▸ **What to do**: What you copy should be the lines from the one with "background: #ffffff;" through the end of the entries, word for word. Omit the pictures.

▸ **Data provided**:
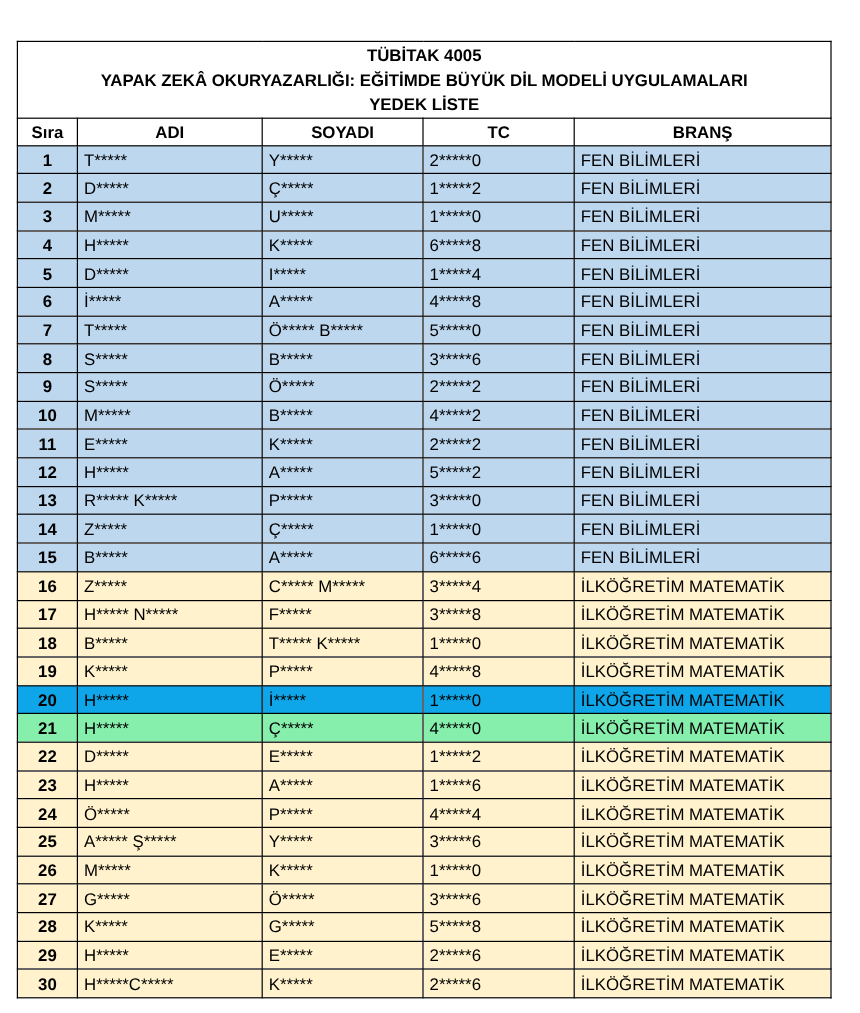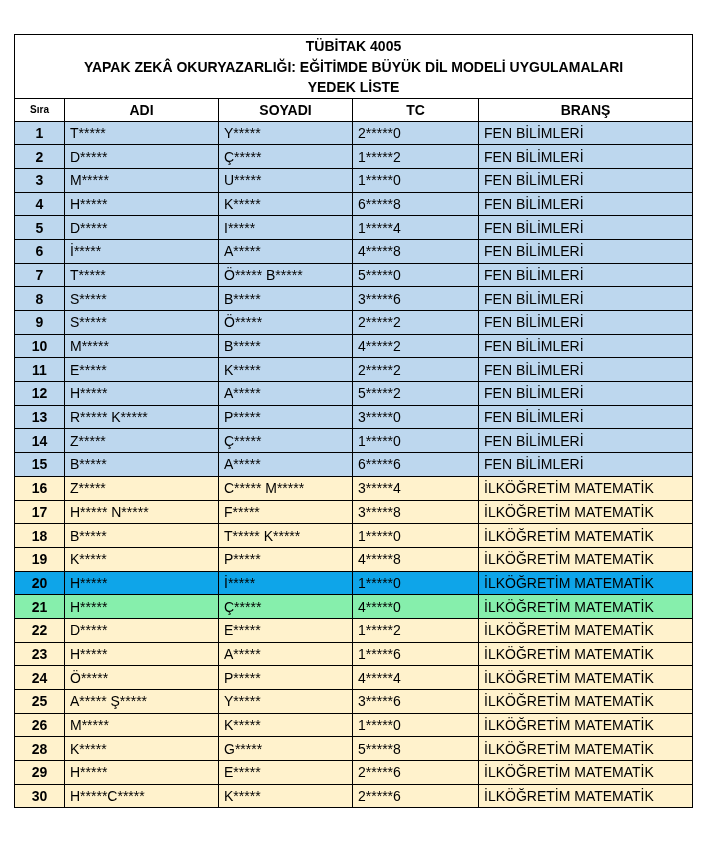--- a/index.html
+++ b/index.html
@@ -56,7 +56,7 @@
       background: #ffffff;
       padding: 0;
     }
-    .head-row th.sira-h { font-size: 10px; margin-left: 16px; }
+    .head-row th.sira-h { font-size: 14px; margin-left: 16px; }
     tr.data-row td {
       height: 22.7px;
       padding-top: 0;

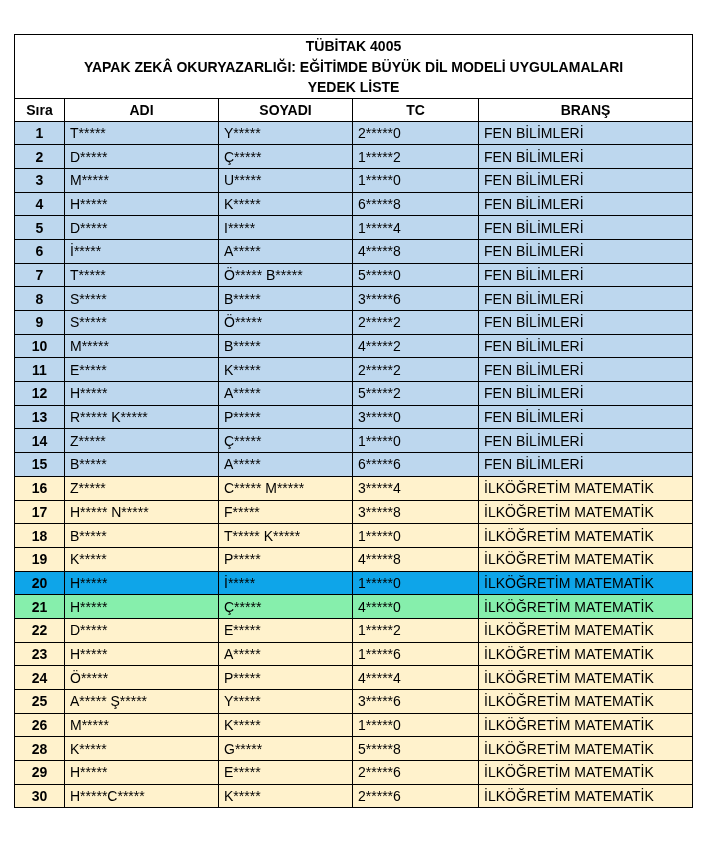--- a/index.html
+++ b/index.html
@@ -280,6 +280,13 @@
           <td class="txt">1*****0</td>
           <td class="txt">İLKÖĞRETİM MATEMATİK</td>
         </tr>
+        <tr class="data-row" style="background: rgb(255, 242, 204);">
+          <td class="sira">27</td>
+          <td class="txt">G*****</td>
+          <td class="txt">Ö*****</td>
+          <td class="txt">3*****6</td>
+          <td class="txt">İLKÖĞRETİM MATEMATİK</td>
+        </tr>
         <tr class="data-row" style="background: rgb(255, 242, 204); margin-top: 44px;">
           <td class="sira">28</td>
           <td class="txt">K*****</td>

▸ **Result of this task**:
       background: #ffffff;
       padding: 0;
     }
-    .head-row th.sira-h { font-size: 10px; margin-left: 16px; }
+    .head-row th.sira-h { font-size: 14px; margin-left: 16px; }
     tr.data-row td {
       height: 22.7px;
       padding-top: 0;

--- a/index.html
+++ b/index.html
@@ -280,6 +280,13 @@
           <td class="txt">1*****0</td>
           <td class="txt">İLKÖĞRETİM MATEMATİK</td>
         </tr>
+        <tr class="data-row" style="background: rgb(255, 242, 204);">
+          <td class="sira">27</td>
+          <td class="txt">G*****</td>
+          <td class="txt">Ö*****</td>
+          <td class="txt">3*****6</td>
+          <td class="txt">İLKÖĞRETİM MATEMATİK</td>
+        </tr>
         <tr class="data-row" style="background: rgb(255, 242, 204); margin-top: 44px;">
           <td class="sira">28</td>
           <td class="txt">K*****</td>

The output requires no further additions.